## 0. Setup

This notebook queries the BHSA data compiled by the ETCBC (https://etcbc.github.io/bhsa/) for clauses with a verb that governs an object phrase or a complement phrase in two separate searches. 

The results of the two searches are combined and then grouped by verbal root and stem. Examples in which an object and complement both appear in a single clause are removed and those root + stem combos that are found governing both objects and complements are added to the final data set for further investigation.

Note that the defintion of a complement used for the linguistic annotation is a bit unclear to me, and it seems like only a small subset of these examples represent cases where the prepositional complement fills a similar semantic role as the object phrases.

In [1]:
# these statements import the packages we need to run the scripts

# 1. This is how you import a text-fabric data object and populate it with the BHSA data
from tf.app import use
A = use('bhsa', hoist=globals())

# 2. This is a Python package that I will use to do the grouping as I aggregate the data
from itertools import groupby

This is Text-Fabric 9.1.6
Api reference : https://annotation.github.io/text-fabric/tf/cheatsheet.html

122 features found and 0 ignored


In [2]:
# this is a function I wrote to return a 'book chap:verse' reference string for given node
def reference(node):
    book = L.u(node, 'book')
    chap = L.u(node, 'chapter')
    verse = L.i(node, 'verse')
    bk = Fs("book@en").v(book[0])
    ch = F.chapter.v(chap[0])
    vs = F.verse.v(verse[0])
    ref = f'{bk} {ch}:{vs}'
    return ref

In [3]:
# This is a function I wrote to return the preposition used to mark the complement node.
# Basically it follows a path down from the phrase node to find the first preposition and 
# then breaks the loop once it finds one. If there is no preposition at the head of the 
# phrase it returns a 0.
#
# I have to do it this way because there may be multiple embedded phrases underneath the 
# main node that hit from the search (e.g., if it is a coordinated phrase). If I just 
# search for any preposition within the main phrase, there is no guarantee that it is the 
# one actually marking the complement (it could be embedded in a lower level phrase). 
#
# Note that in the case where it is a coordinated phrase, I only return the first preposition. 
# I assume prepositional marking would probably be the same for each complement but it
# is possible that assumption is wrong.

def case_prep(node):
    prep = '0'
    for n in L.d(node):
        cat = F.otype.v(n)
        sp = F.sp.v(n)
        if (cat == 'word'): 
            if sp == 'prep':
                prep = F.lex_utf8.v(n)
            break
    return prep

## 1. Querying BHSA data

There are several ways to get data from the BHSA in text fabric. One of the easier to understand is to use the search method. Basically, we build a search template (stored as a string) and then use the A.search() method to return the results as a list. 
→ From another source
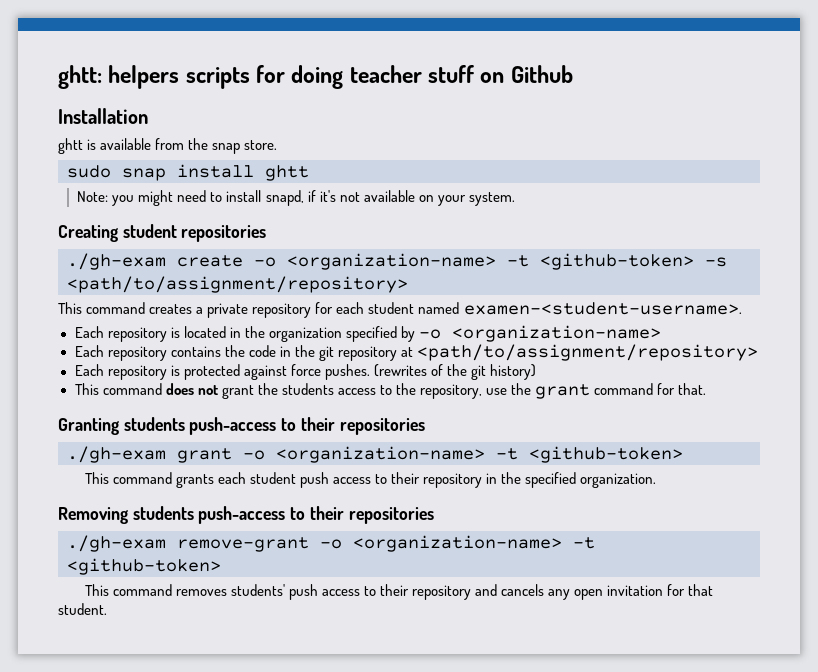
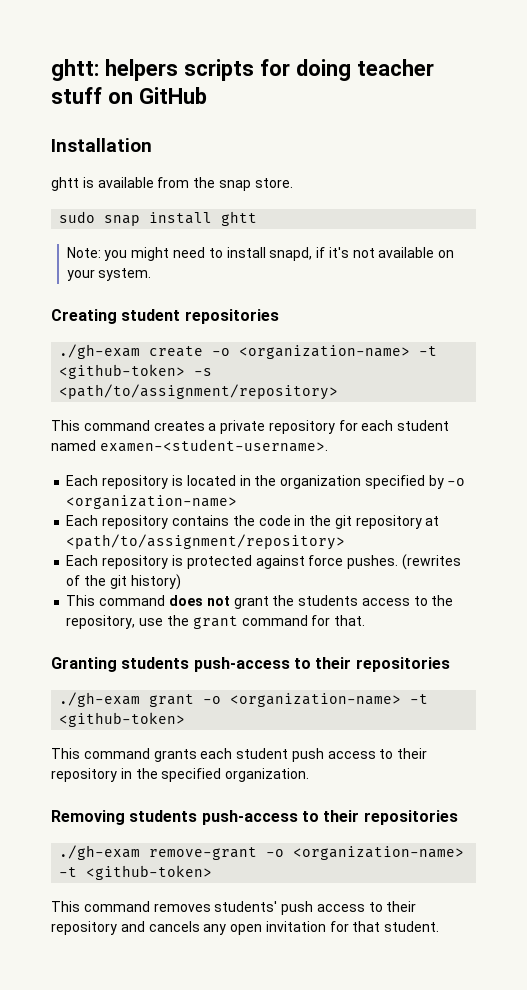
[510,65,573,83] Github -> [138,87,207,104] GitHub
Here is some basic info about building searces: (https://annotation.github.io/text-fabric/tf/about/searchusage.html#usage)

Here is a list of the features that are available: (https://etcbc.github.io/bhsa/features/0_home/)
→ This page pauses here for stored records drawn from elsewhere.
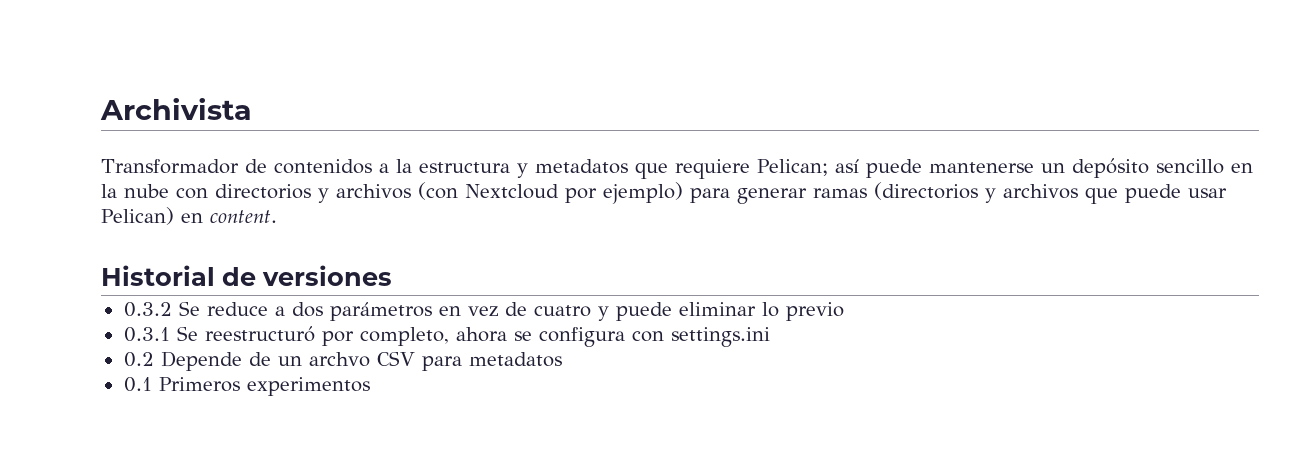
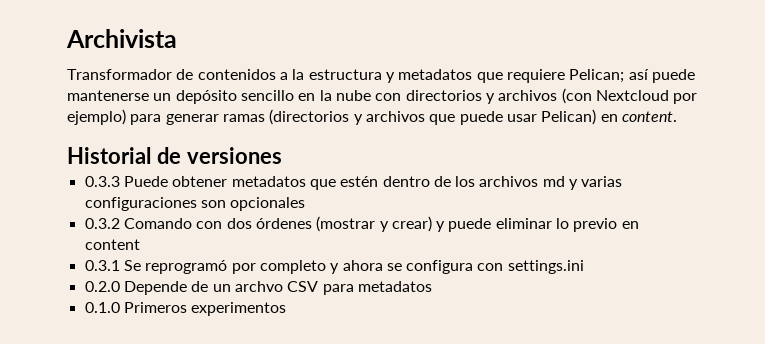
[123,301,591,321] 0.3.2 Se reduce a dos parámetros en vez de cuatro -> [84,176,623,190] [84,197,306,211] [84,216,432,232] 0.3.3 Puede obtener metadatos que estén dentro de los archivos md y varias configuraciones son opcionales // 0.3.2 Comando con dos órdenes (mostrar y crear)
(844, 311) none -> [621,221,639,229] [84,239,140,250] en content
[204,326,449,346] reestructuró por completo, -> [145,260,340,274] reprogramó por completo y
[123,352,154,367] 0.2 -> [84,281,120,292] 0.2.0
[123,377,152,392] 0.1 -> [84,302,120,313] 0.1.0

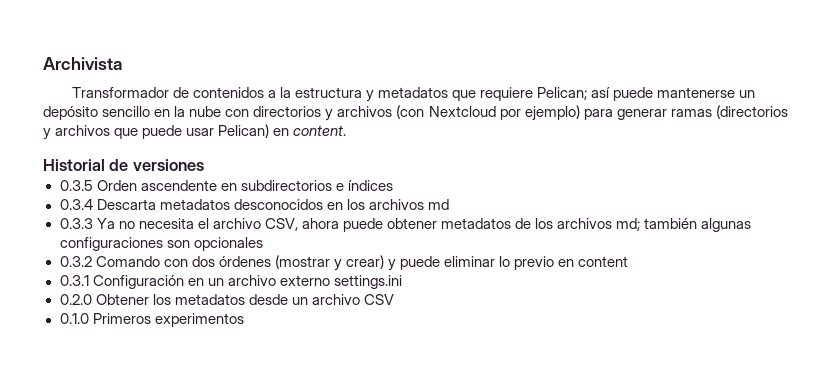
[84,176,623,190] 0.3.3 Puede obtener metadatos que estén dentro de los archivos md y varias -> [59,180,393,191] [59,199,449,210] [59,218,752,232] 0.3.5 Orden ascendente en subdirectorios e índices // 0.3.4 Descarta metadatos desconocidos en los archivos md // 0.3.3 Ya no necesita el archivo CSV, ahora puede obtener metadatos de los archivos md; también algunas
[123,260,584,274] [84,281,283,295] Se reprogramó por completo y ahora se configura con settings.ini // 0.2.0 Depende de un archvo -> [92,275,402,289] [59,294,360,305] Configuración en un archivo externo settings.ini // 0.2.0 Obtener los metadatos desde un archivo
[322,281,432,295] para metadatos -> (394, 299) none

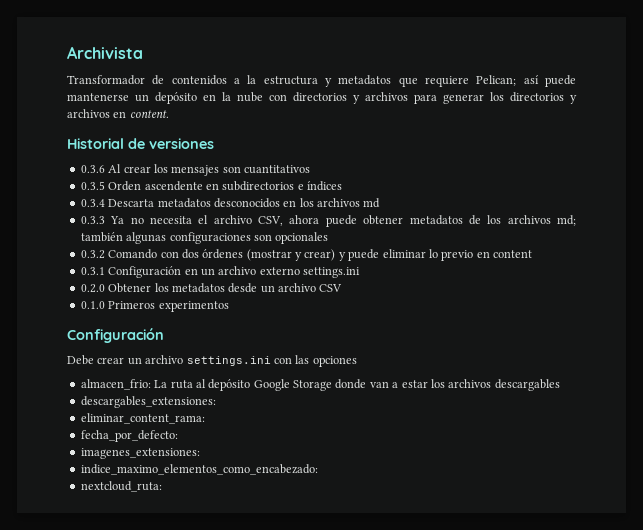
[102,106,151,117] sencillo -> (197, 98) none
[396,105,788,121] [43,124,270,140] (con Nextcloud por ejemplo) para generar ramas (directorios y archivos que puede usar Pelican) -> [414,92,577,104] [67,109,110,118] para generar los directorios y archivos
(204, 165) none -> [80,164,310,176] // 0.3.6 Al crear los mensajes son cuantitativos
(244, 320) none -> [67,328,164,343] [67,355,357,367] [80,379,560,391] [80,396,216,408] [80,413,205,424] [80,430,178,442] [80,448,200,459] [80,464,318,475] [80,481,162,492] // Configuración // Debe crear un archivo settings.ini con las opciones // almacen_frio: La ruta al depósito Google Storage donde van a estar los archivos descargables // descargables_extensiones: // eliminar_content_rama: // fecha_por_defecto: // imagenes_extensiones: // indice_maximo_elementos_como_encabezado: // nextcloud_ruta:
The results list will have one set of nodes that correspond to the discrete items in the template for each hit. In the templates I am using below there are 4 items, so we get sets of 4 nodes. Each node is represented by an id number that we can use to pull feature level data using text fabric methods.

Note that in Python my larger structure is a list, indicated by brackets []. The inner structures for the results of each hit are called tuples, indicated by parentheses (). The nice thing about Python is that it is relatively simple to iterate through lists in a for-loop without needing to know how long it is or setting any conditions. I can also index specific elements of a list but NB that indexing starts at 0 (so to get the first element, you want results[0])! 

In [4]:
# Query for all verb-object clauses
obj_query = '''
clause
    phrase function=Pred|PreC|PreS|PreO
        word sp=verb language=Hebrew     
    phrase function=Objc           
'''

In [5]:
# Query for all verb-complement clauses
cmpl_query = '''
clause
    phrase function=Pred|PreC|PreS|PreO
        word sp=verb language=Hebrew     
    phrase function=Cmpl           
'''

In [6]:
# store object results in a list
obj_results = A.search(obj_query)

  1.52s 21114 results


In [7]:
# store complement results in a list
cmpl_results = A.search(cmpl_query)

  1.56s 28094 results


In [8]:
# This loops through each hit in the results list and pulls feature data from the relevant nodes
# 1. I use the clause node to get our reference string with the function defined above
# 2. I use lex_utf8 to get the verbal root
# 3. I use vs to get the verbal stem
# 4. I use my case_prep function to get the preposition 
# 5. I append this new set of data to the new list

obj_data = []
for (clause, verb_phrase, verb_word, obj_phrase) in obj_results:
    ref = reference(clause)
    verb = F.lex_utf8.v(verb_word)
    stem = F.vs.v(verb_word)
    prep = case_prep(obj_phrase)
    obj_data.append((ref, clause, verb, stem, prep, 'obj'))

In [9]:
# Same thing but now for the complements

cmpl_data = []
for (clause, verb_phrase, verb_word, cmpl_phrase) in cmpl_results:
    ref = reference(clause)
    verb = F.lex_utf8.v(verb_word)
    stem = F.vs.v(verb_word)
    prep = case_prep(cmpl_phrase)
    cmpl_data.append((ref, clause, verb, stem, prep, 'cmpl'))

In [10]:
# Combine the two lists into 1
full_data = obj_data + cmpl_data

In [11]:
# Here is a sample of the first 10 results in the full list
full_data[0:10]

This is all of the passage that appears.